Davanın siyasi bir karar olduğunu tüm Türkiye'nin bildiğini belirten Türk, şunları kaydetti:

"Bu davanın siyasi bir dava olduğunu sizler de biliyorsunuz. Türkiye de biliyor. DEAŞ çetesini eleştirmek, ona karşı tepki göstermek bir suç haline getirildi. Bir vahşi örgüte karşı düşüncelerimizi, fikirlerimizi söylediğimiz için Kobani davasında cezalarla karşı karşıya kaldık. Türkiye'de aslında toplumsal barışa darbe vurmak isteyen bir anlayışın sonucudur. Bizler bu ülkede toplumsal barışı sağlamak için, eşit yurttaşlık hakkını elde etmek için çaba gösteren bir siyasi anlayışa sahibiz. Ama maalesef düşman hukukunu uygulayan bir anlayışla karşı karşıyayız. Verilen cezaların hiçbiri hukuka uygun değil. Siyasilerin karar verdiği bir dava olarak, orada karar verenler yargıçlar değil siyasilerdir aslında.

Elbette yanlışlarla yürütülen bir ülkede barışı, ortak demokratik değerler etrafında toplumu buluşturmak kolay olmayacaktır. Ama biz yine de toplumsal barışın ortak değerler etrafında halkların bütünleştiği bir gelecek için mücadele etmeye devam edeceğiz.

ÖNEMLİ OLAN HALK İRADESİDİR

Ahmet Türk, "Yeniden bir kayyum atanma durumu olursa ne yaparsınız?" sorusuna ise şu yanıtı verdi: "Bizim üzerinde durduğumuz halkın iradesinin ortaya çıkması. Halk iradesini ortaya koydu. Kayyum siyasetine Kürt halkı yaklaşım biçimini çok ciddi bir şekilde ortaya koydu. Kayyum atanır mı atanmaz mı bilemiyorum. Önemli olan halk iradesidir.

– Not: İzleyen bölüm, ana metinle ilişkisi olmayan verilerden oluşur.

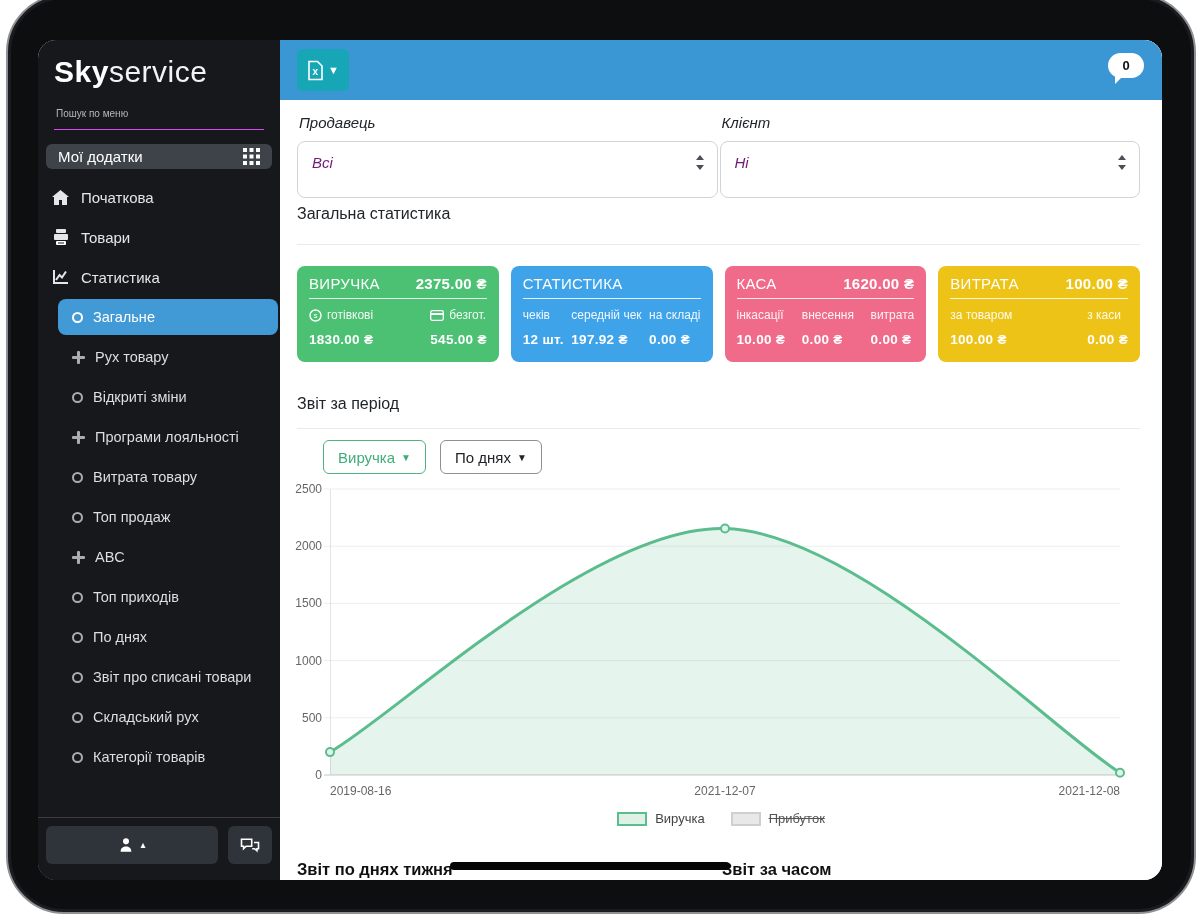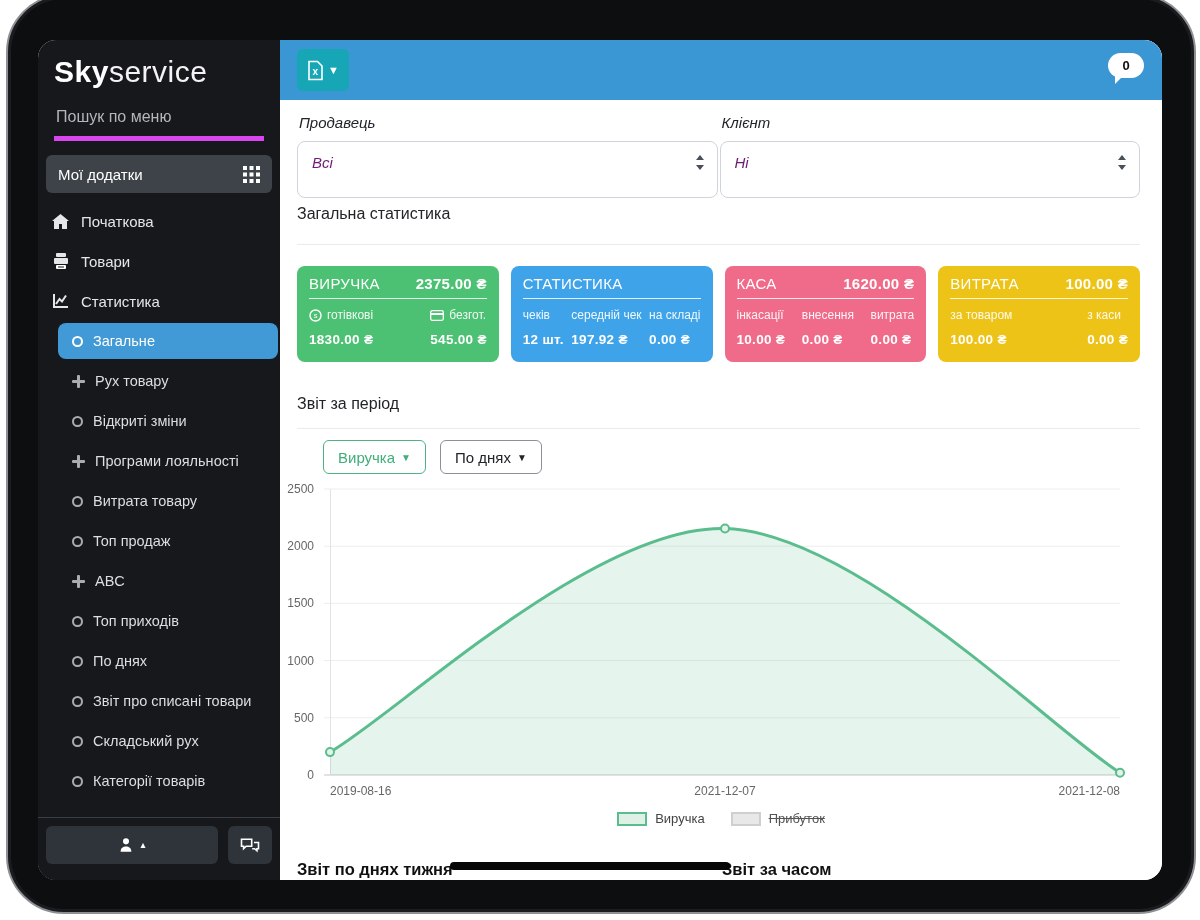--- a/index.html
+++ b/index.html
@@ -22,8 +22,8 @@
   .logo{padding:14px 0 0 16px;font-size:30px;color:#fff;letter-spacing:.5px;line-height:36px;}
   .logo .b{font-weight:700;}
   .logo .l{font-weight:300;opacity:.95;}
-  .search{margin:12px 16px 0 16px;padding:6px 2px 10px 2px;font-size:16px;color:#b3b6ba;
-          border-bottom:5px solid #d946ef;cursor:text;}
+  .search{margin:12px 16px 0 16px;padding:6px 2px 10px 2px;font-size:10px;color:#b3b6ba;
+          border-bottom:1px solid #d946ef;cursor:text;}
   .apps-btn{margin:14px 8px 0 8px;height:38px;background:#3d4349;border-radius:6px;display:flex;
             align-items:center;justify-content:space-between;padding:0 12px;font-size:15px;color:#fff;cursor:pointer;}
   .nav{margin-top:8px;text-align:right;}

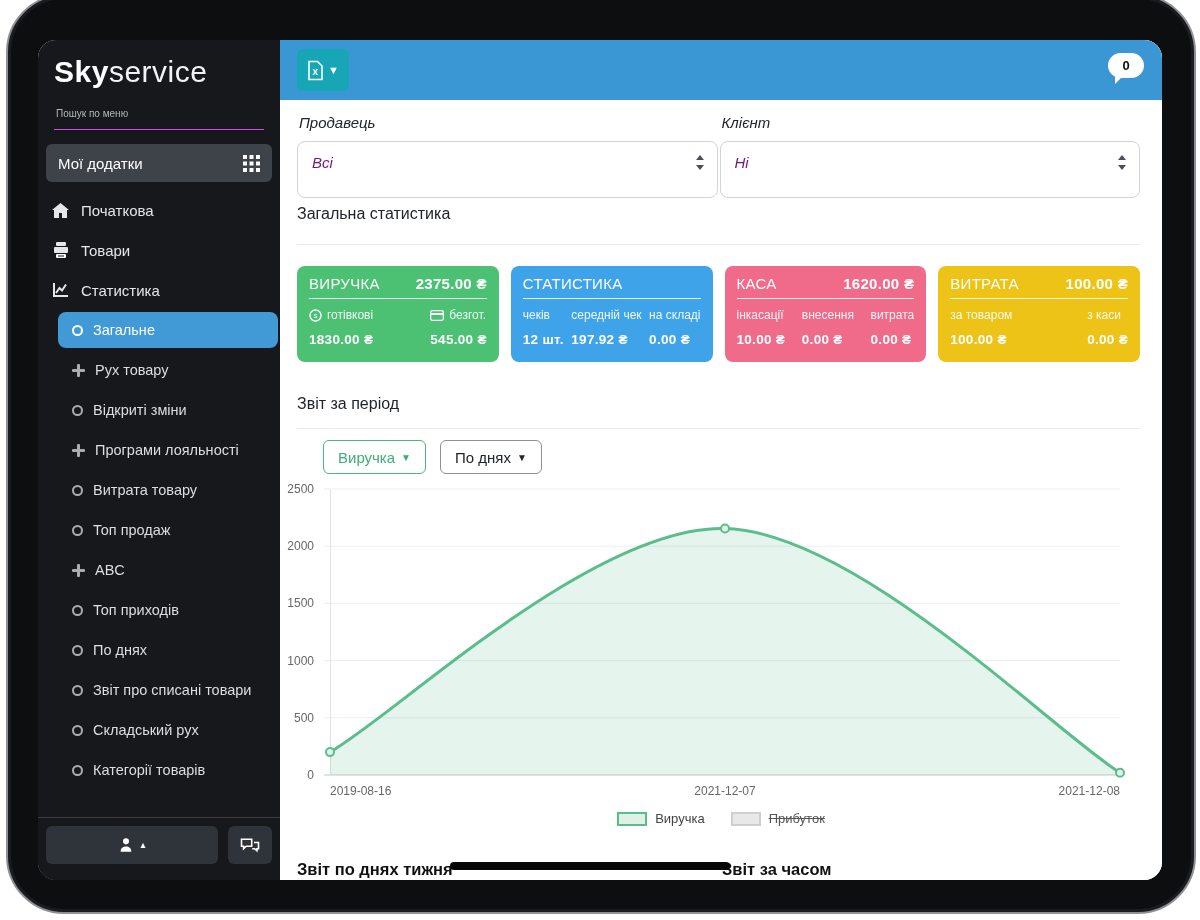--- a/index.html
+++ b/index.html
@@ -24,7 +24,7 @@
   .logo .l{font-weight:300;opacity:.95;}
   .search{margin:12px 16px 0 16px;padding:6px 2px 10px 2px;font-size:10px;color:#b3b6ba;
           border-bottom:1px solid #d946ef;cursor:text;}
-  .apps-btn{margin:14px 8px 0 8px;height:38px;background:#3d4349;border-radius:6px;display:flex;
+  .apps-btn{margin:14px 8px 0 8px;height:25px;background:#3d4349;border-radius:6px;display:flex;
             align-items:center;justify-content:space-between;padding:0 12px;font-size:15px;color:#fff;cursor:pointer;}
   .nav{margin-top:8px;text-align:right;}
   .nav-row{height:40px;display:flex;align-items:center;gap:12px;padding-left:14px;font-size:15px;

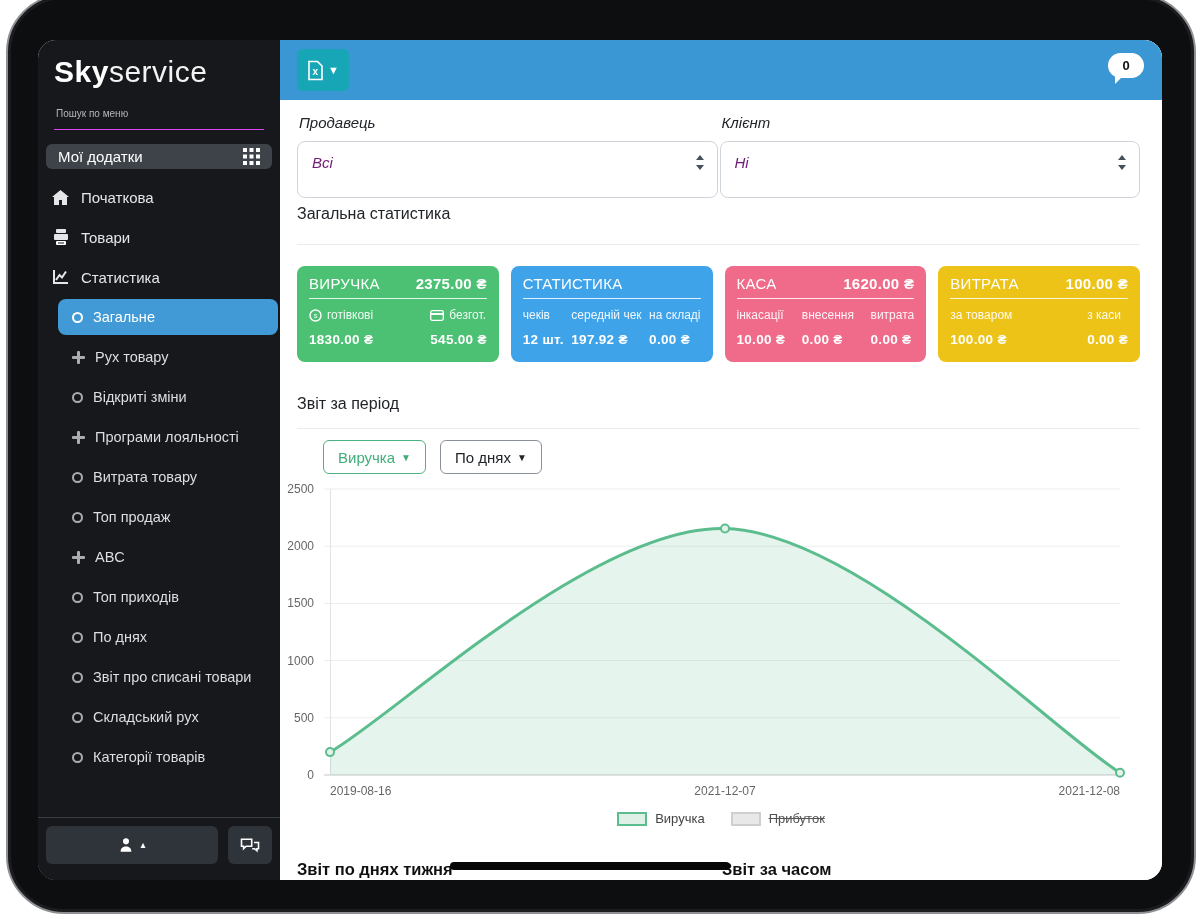--- a/index.html
+++ b/index.html
@@ -91,7 +91,7 @@
              color:#212529;font-size:15px;cursor:pointer;display:flex;align-items:center;gap:6px;}
   .btn-metric .caret,.btn-group .caret{font-size:10px;}
   .yaxis{position:absolute;left:0;top:449px;width:42px;height:286px;}
-  .yaxis span{position:absolute;right:8px;font-size:12px;color:#666;line-height:14px;}
+  .yaxis span{position:absolute;right:0;font-size:12px;color:#666;line-height:14px;}
   .chart-svg{position:absolute;left:50px;top:449px;overflow:visible;}
   .xaxis{position:absolute;left:50px;top:744px;width:790px;display:flex;justify-content:space-between;
          font-size:12px;color:#666;}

DEMOKRASİ GELECEĞİMİZE BİR DARBE

Tabii ki bu davanın bu şekilde bitmesi üzücü. Ötekileştiren bir mantık var. Biz bugün Türkiye'de kucaklaşmayı arzu eden bir sürecin başlaması konusunda çaba gösteriyoruz. Çünkü biliyoruz eğer Türkiye kendi yurttaşlarını ötekileştirecek bir mantıkla hareket ederse bu ülkeye demokrasi kolay kolay gelmez. Ama biz halkların kardeşliğini savunduk. Ortak demokratik değerlerde buluşmayı esas aldık. Bu nedenle bizim demokratik geleceğimize bir darbe olarak değerlendirmek gerekir.

ERDOĞAN VE BAHÇELİNİN BİR ARAYA GELMESİ SONUCA ETKİLİ OLDU

Bu kararı verenler Türkiye adına karar verenler değil. Siyasi bir anlayışın kararıdır. Elbette barışçıl, demokratik, toplumun kucaklaştığı bir süreç için çabayı devam ettireceğiz. Geçmişten bugüne kadar buna benzer durumlarla karşı karşıya kaldık. Ama bu ülkede barışın kalıcı hale gelmesi için umudumuzu hiçbir zaman kaybetmedik. Biz yine bu ülkede barışın olduğu, demokratik bir sistemin Türkiye'ye egemen olduğu bir dönem için bunun mücadelesini veriyoruz. Bunun umudunu taşıyoruz taşımaya devam edeceğiz. Bütün bu olumsuzluklara rağmen. Bu davanın bu şekilde bitmesinin mesajını biz görüyoruz. En son Cumhurbaşkanı Erdoğan'la Bahçeli'nin bir araya gelmesi davada bu sonuca etkili oldu diye düşünüyorum."